Work request
In the entries below, which lines run from the one containing "font-size: 24px ->" to the one containing "html: <div>Допускаются отклонения"? Copy exactly those lines, ends included, and no others.

Recorded data
───

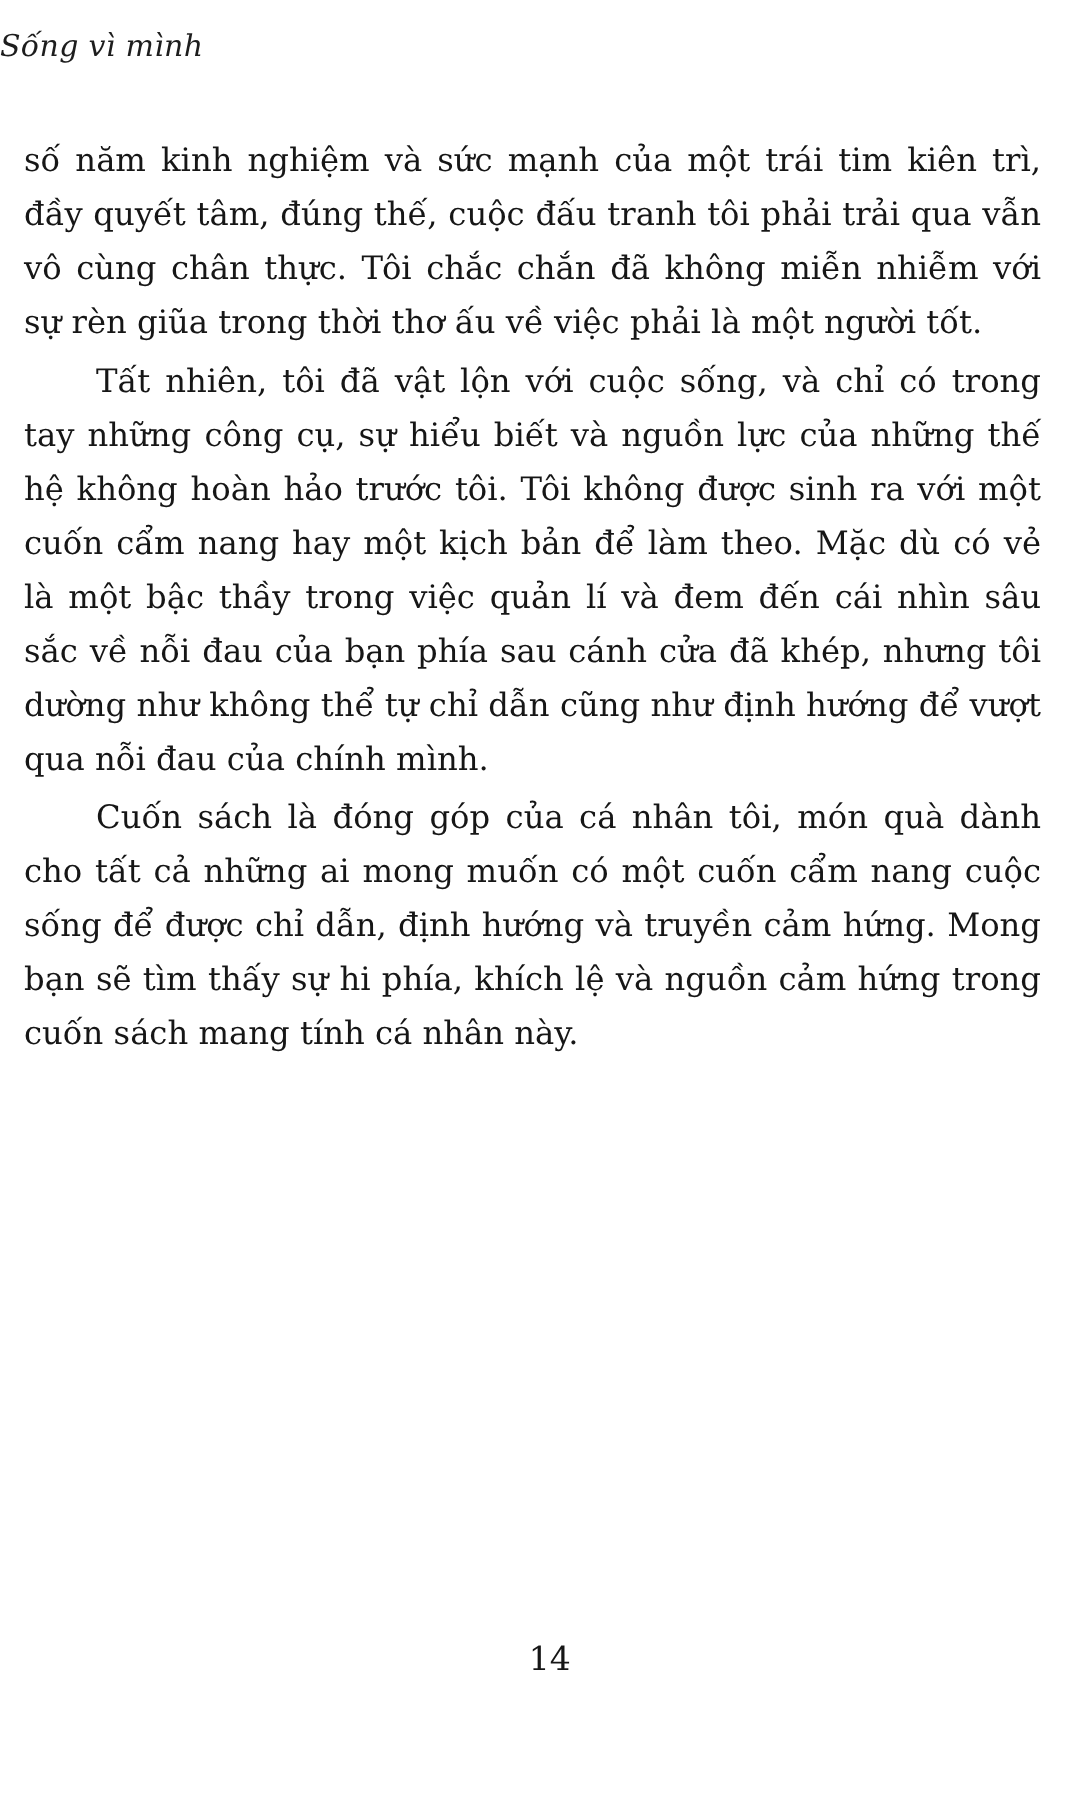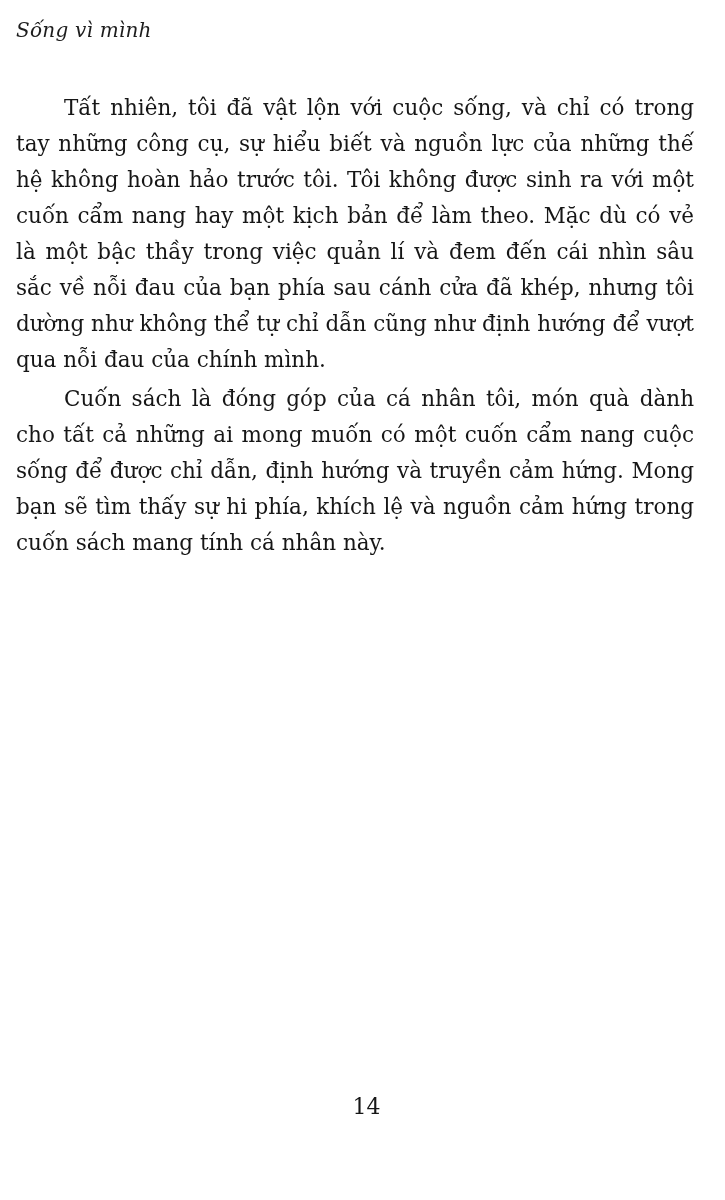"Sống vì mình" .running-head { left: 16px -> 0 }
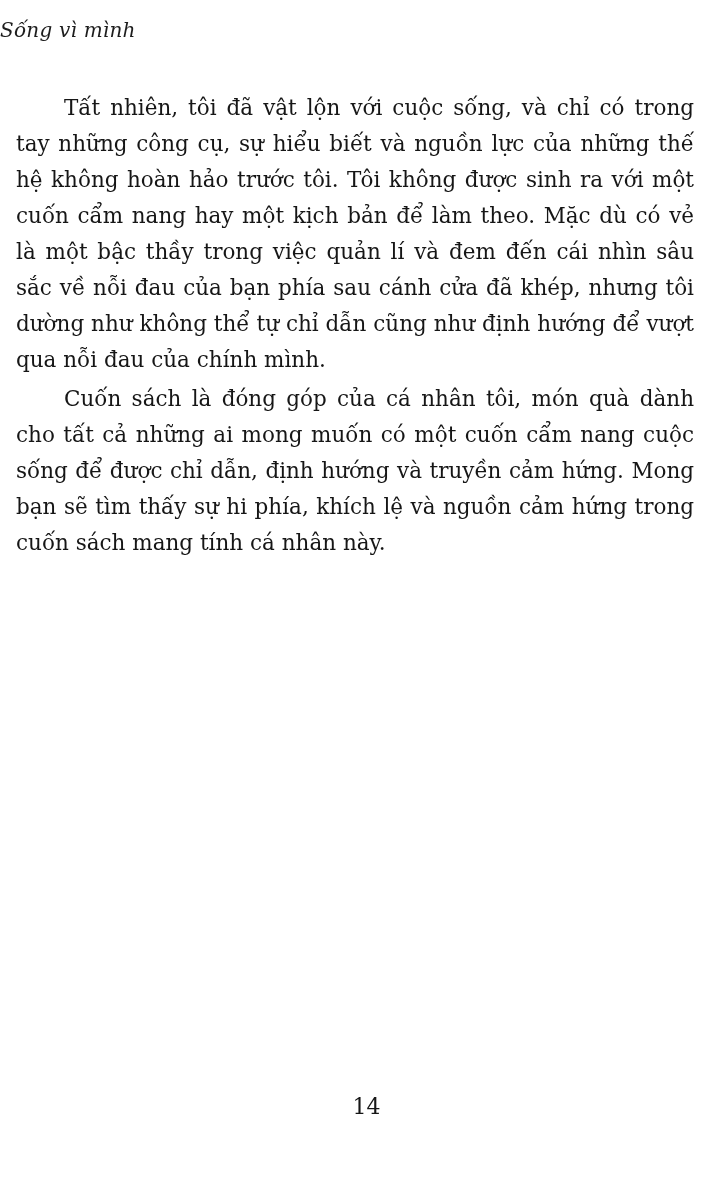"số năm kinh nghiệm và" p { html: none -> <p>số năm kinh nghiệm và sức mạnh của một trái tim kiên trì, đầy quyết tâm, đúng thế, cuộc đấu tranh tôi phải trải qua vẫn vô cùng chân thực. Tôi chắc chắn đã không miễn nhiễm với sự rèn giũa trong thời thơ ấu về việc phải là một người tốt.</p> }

───

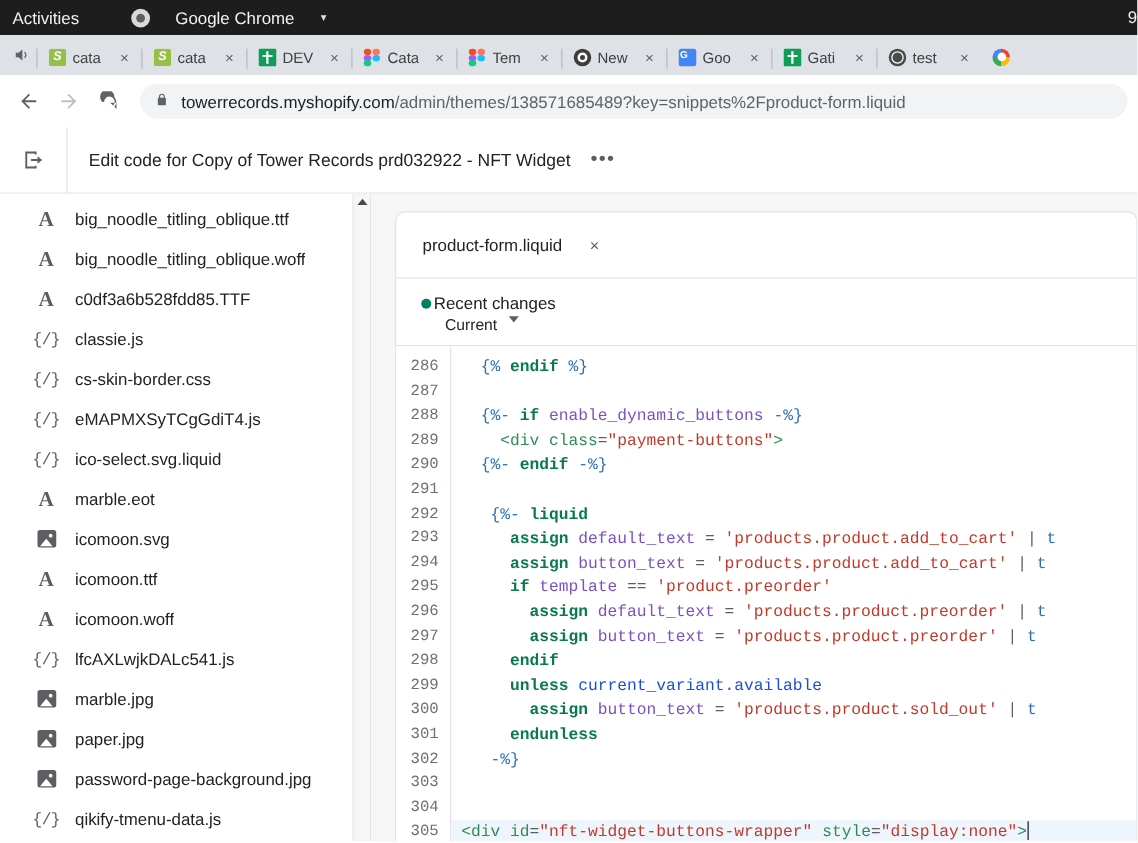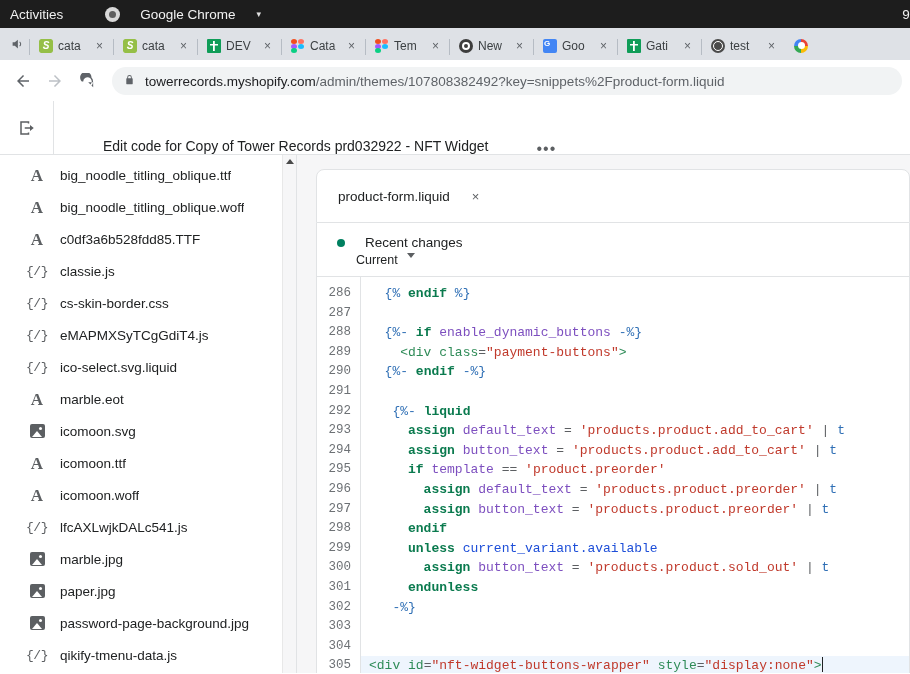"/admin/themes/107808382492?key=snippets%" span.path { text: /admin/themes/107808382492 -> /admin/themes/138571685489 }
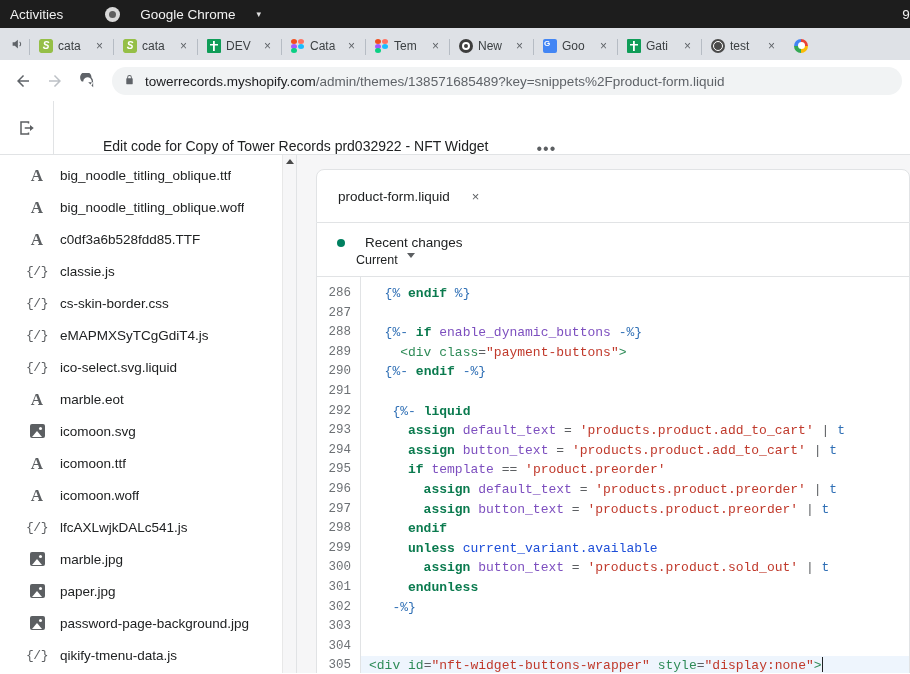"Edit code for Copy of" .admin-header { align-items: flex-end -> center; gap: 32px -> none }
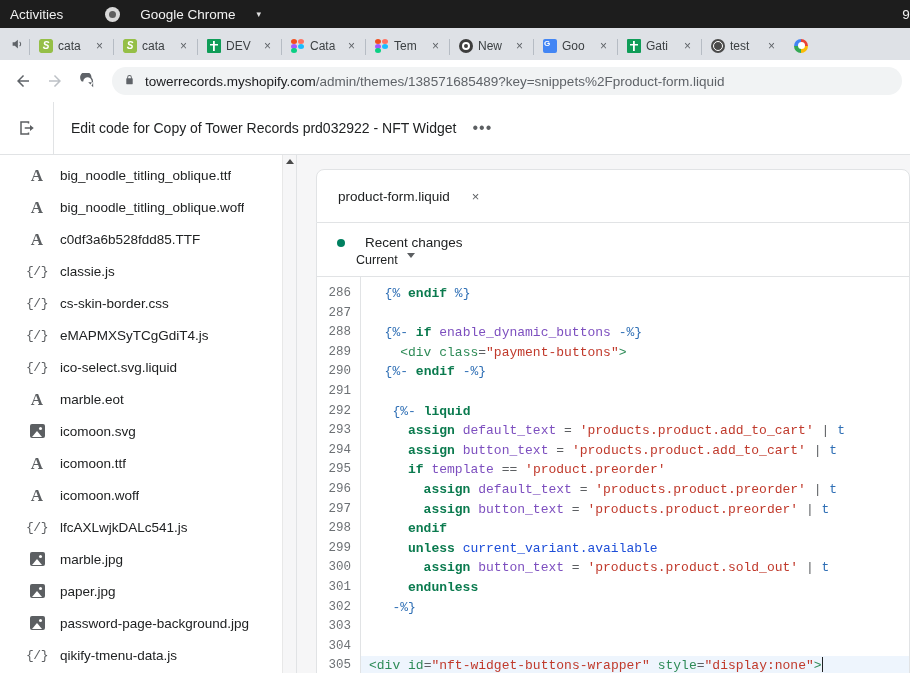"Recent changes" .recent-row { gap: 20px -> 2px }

───

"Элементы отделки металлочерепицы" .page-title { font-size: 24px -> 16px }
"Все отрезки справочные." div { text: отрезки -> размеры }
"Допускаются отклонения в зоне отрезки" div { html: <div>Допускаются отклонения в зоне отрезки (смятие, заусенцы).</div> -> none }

───

Task response
"Элементы отделки металлочерепицы" .page-title { font-size: 24px -> 16px }
"Все отрезки справочные." div { text: отрезки -> размеры }
"Допускаются отклонения в зоне отрезки" div { html: <div>Допускаются отклонения в зоне отрезки (смятие, заусенцы).</div> -> none }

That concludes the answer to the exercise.